Kroeger et al.’s process quality model (Kroeger et al., 2014)
The International Standard on Software and Systems Quality ISO 25000 (International Organization for Standardization, 2011a).
Product usability classic literature (Nielsen, 1994; Norman, 1988).

UMP is comprised of 10 characteristics and 23 metrics, as shown in Fig. 2, which allow for evaluation of process and practice usability and identifying improvement opportunities and adoption related risks.

Table 1 and Table 2 show an overview of UMP characteristics and metrics, respectively.

Table 1

UMP Characteristics
Characteristic	Definition
Self-evident purpose	Ease with which users can recognize what a process or practice is for by its name.
Learnability	Ease with which process or practice users are able to learn how to perform its activities at a novice level of ability (Dreyfus & Dreyfus, 1980).
Understandability	Ease with which process or practice users are able to apprehend how the underlying principles, structure and dynamics make it work to achieve the desired results.
Safety	Degree to which a process or practice is safe for its users, preventing errors or limiting their impact, including using the practice or process incorrectly.
Feedback	Degree to which the use of a process or practice produces or promotes reactions or responses to actions performed.
Visibility	Degree to which a process or practice helps make activities, status, obstacles and information inputs and outputs visible to people.
Controllability	Degree to which a process or practice allows its users to check status and make decisions that affect the outcomes during process or practice execution.
Adaptability	Ease with which process or practice users are able to adapt the process or practice for use in different contexts.
Attractiveness	Degree to which users find a process or practice attractive or appealing by its form, structure or reported results.
User satisfaction	Degree to which user needs are satisfied when using a process or practice.

Table 2

UMP metrics overview
Characteristic	Metric	Description	Values (*most positive)
Self-evident purpose	Appropriateness of name	Measures how appropriate the name is for describing the purpose of the process or practice (consider for example whether names are translations or used in a foreign language).	Not appropriate, partially appropriate, Highly appropriate*
Self-evident purpose	Recognized purpose	Measures whether the purpose of the process or practice is usually recognized by new adopters.	Yes*/No
Learnability	Time required to learn to perform	Measures the time required to learn to perform process or practice activities on average complexity tasks independently, at a novice level of ability.	Number of hours (0*)
	Standard introductory course duration	Measures standard introductory course duration in hours, as defined by authoritative sources.	Number of hours (0*)
	Number of new concepts	Measures how many new concepts make up the conceptual model of the process or practice (evaluators must specify the concepts considered).	Number of new concepts (0*)
Understandability	Conceptual model correspondence	Measures the correspondence between the conceptual model of the process or practice and the user’s own conceptual model for the same activity.	Low, Medium, High*
Understandability	Conceptual model complexity	Measures the subjective complexity of the process or practice’s conceptual model.	Low*, Medium, High
Safety	Cost of incorrect adoption	Measures the cost of adopting the process or practice incorrectly as overall impact.

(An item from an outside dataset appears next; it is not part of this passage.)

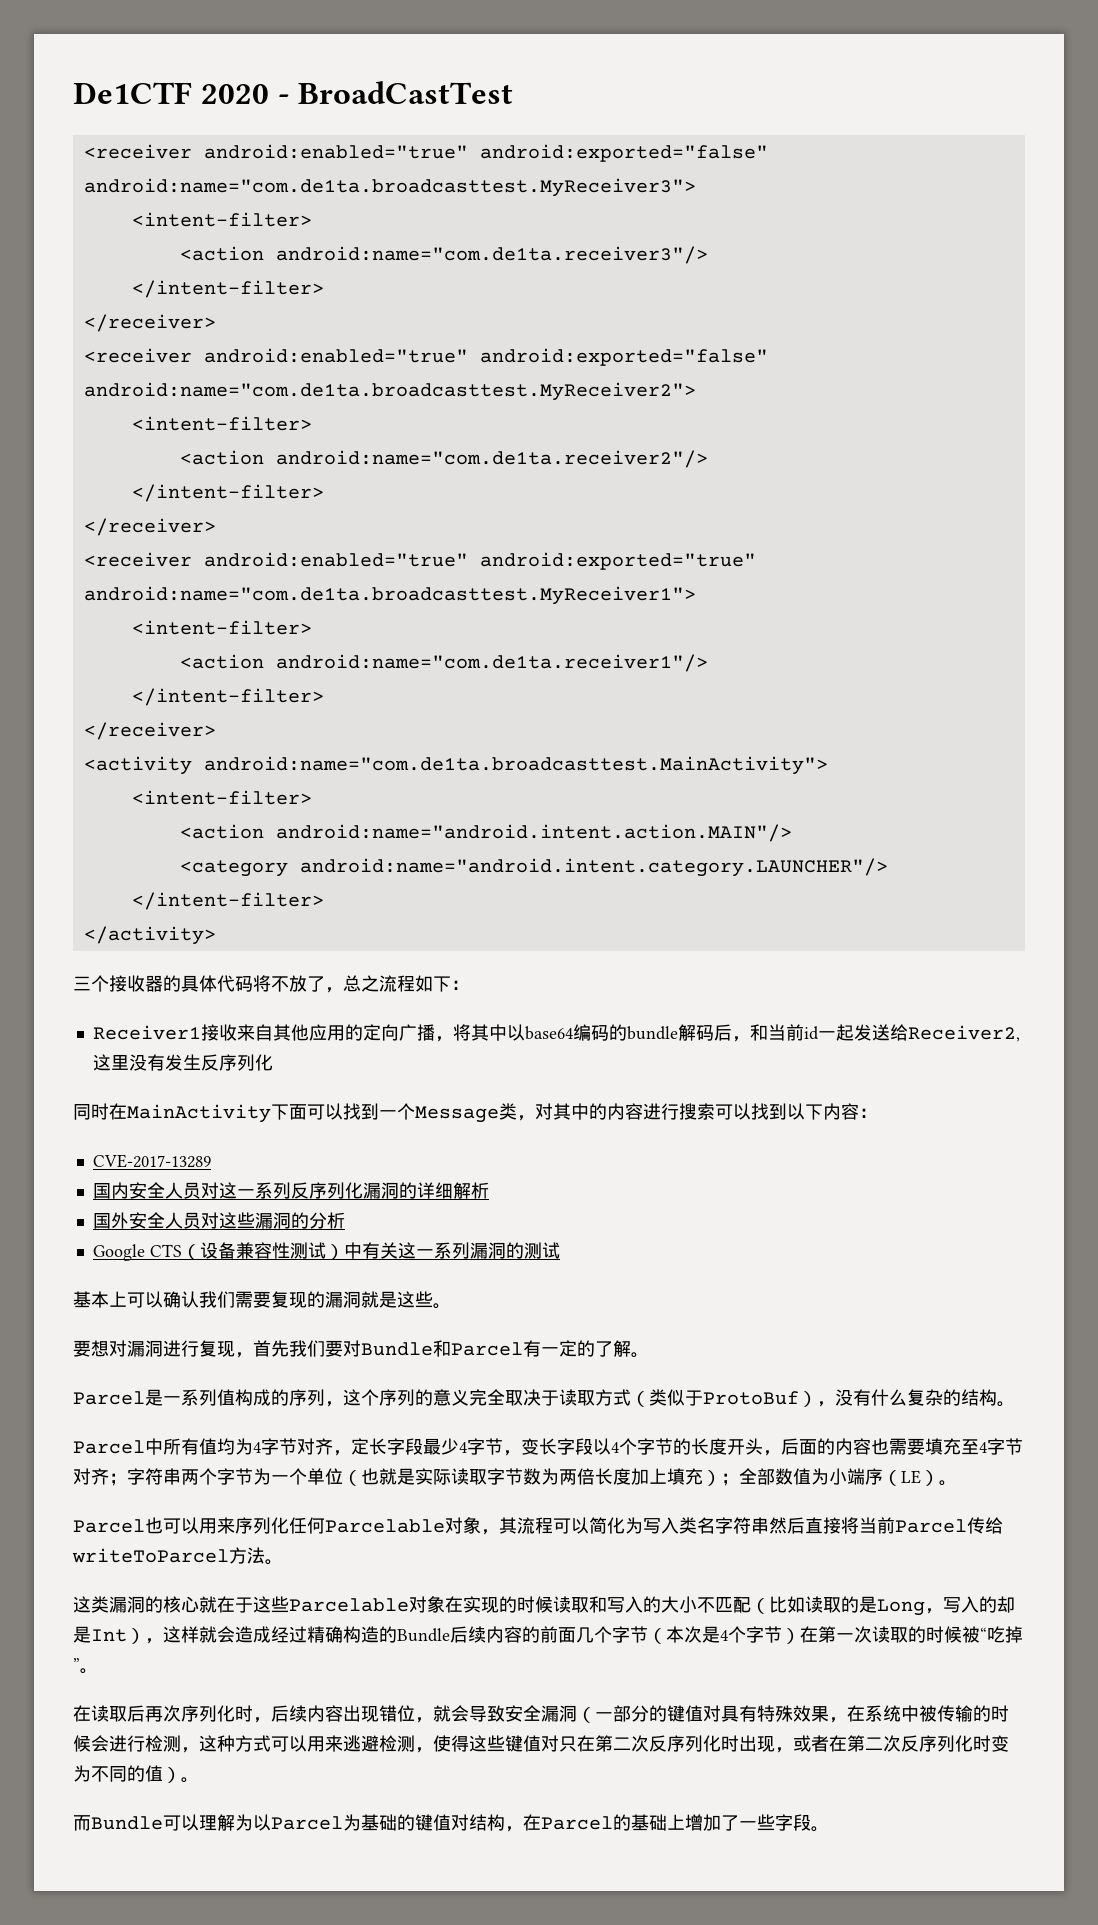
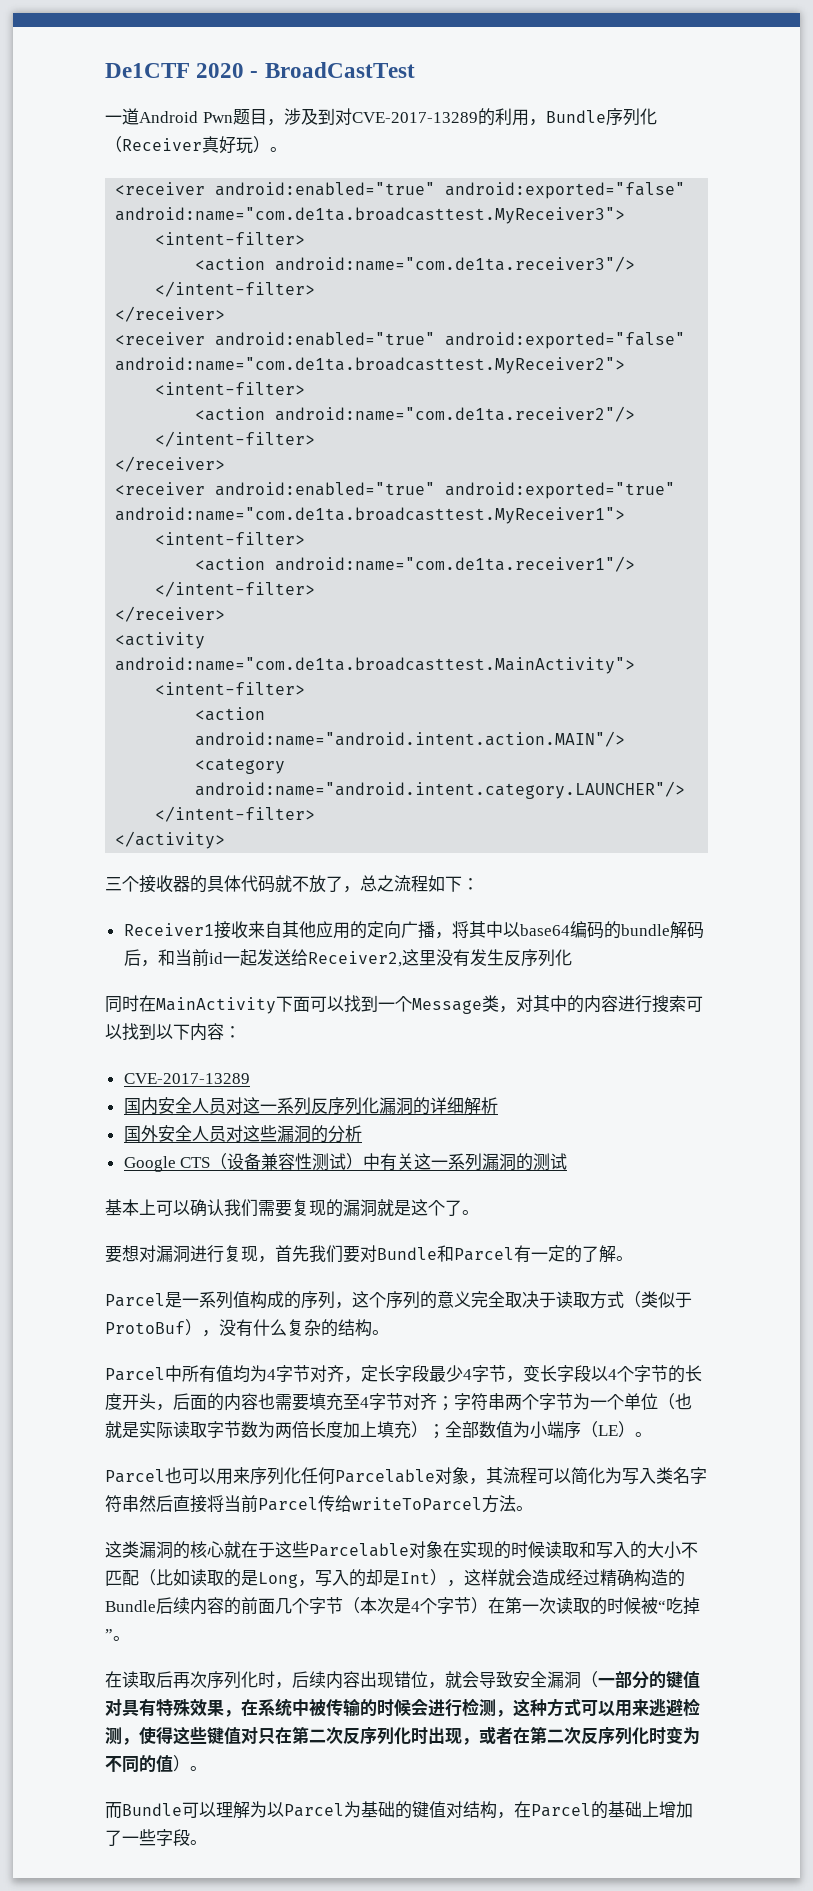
(514, 92) none -> [105,108,657,126] [105,136,287,154] // 一道Android Pwn题目，涉及到对CVE-2017-13289的利用，Bundle序列化（Receiver真好玩）。
[253,975,271,992] 将 -> [275,875,292,892] 就
[415,1291,433,1308] 些 -> [428,1200,462,1216] 个了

Errors include applying the process or practice inappropriately; failing to understand its purpose or dynamics, failure to perform its activities and to evaluate results correctly. For example, incorrect adoption might produce burnout, a high cost, or local inefficiencies, which might be medium costs.	Low*, Medium, High
	Reduction in cost of error	Measures how applying the process or practice correctly reduces the overall cost of errors made in the work system. For example, iterative processes are designed to reduce the cost of errors by checking intermediate results early.	Low, Medium, High*
	Safety perception	Measures how the users perceive the process or practice in terms of safety for themselves and others. For example, if the by-products of executing the process or practice can be used against them, safety perception might be low.	Low, Medium, High*
	Use of restraining functions	Measures whether the process or practice provides hard restrictions to prevent the materialization of significant risks.	Yes*/No
Feedback	Timeliness of feedback	Measures the timeliness of the feedback as perceived by the actor, with respect to the action performed and the consequent actions that need to be performed.	Immediate*, Prompt, Delayed, Non-existent
	Feedback richness	Measures the value of the information received in terms of significance, breadth, depth, or nuance.	Low, Medium, High*
	People feedback	Measures if the process or practice promotes feedback from people interactions.	Yes*/No
	Automatic feedback	Measures if the process or practice provides automatic feedback.	Yes*/No
Visibility	Defines indicators	Measures if the process or practice defines standard indicators.	Yes*/No
Controllability	Defines checkpoints	Measures whether the process or practice defines specific checkpoints where users can make decisions that control the outcomes of the process or practice. For example, Scrum Reviews are specific checkpoints to evaluate the product and eventually decide whether to accept, reject or refine a product increment.	Yes*/No
	Explicit outcomes	Measures if the process or practice defines outcomes explicitly.	Yes*/No
	Level of autonomy	Measures the level of autonomy users have in making decisions related to the execution of the process or practice. Examples include handling unexpected results or deciding whether to proceed or not at specific checkpoints.	Low, Medium, High*
Adaptability	Defines adaptation points	Measures whether the process or practice defines adaptation points. Adaptation points are specific opportunities for variation described by the process or practice. For example, in Scrum the Retrospective is focused on process adaptation.	Yes*/No
Adaptability	Ratio of roles allowed to adapt	Measures how many roles among the process or practice users are allowed to modify the process or practice out of the total number of roles (evaluators must specify the roles considered, if no roles are distinguishable, value should be non-applicable).	0 to 1*
Attractiveness	User attractiveness rating	Measures how attractive the process or practice is to prospective users (i.e. those lacking experience).	1 to 5*
User satisfaction	User satisfaction rating	Measures the subjective experience of using the process or practice.	1 to 5*

The Scrum study was conducted to assess UMP’s reliability by having experts apply it to Scrum. It was designed as a baseline study, to provide information on UMP’s reliability and eventually complemented by the TDD-BDD study.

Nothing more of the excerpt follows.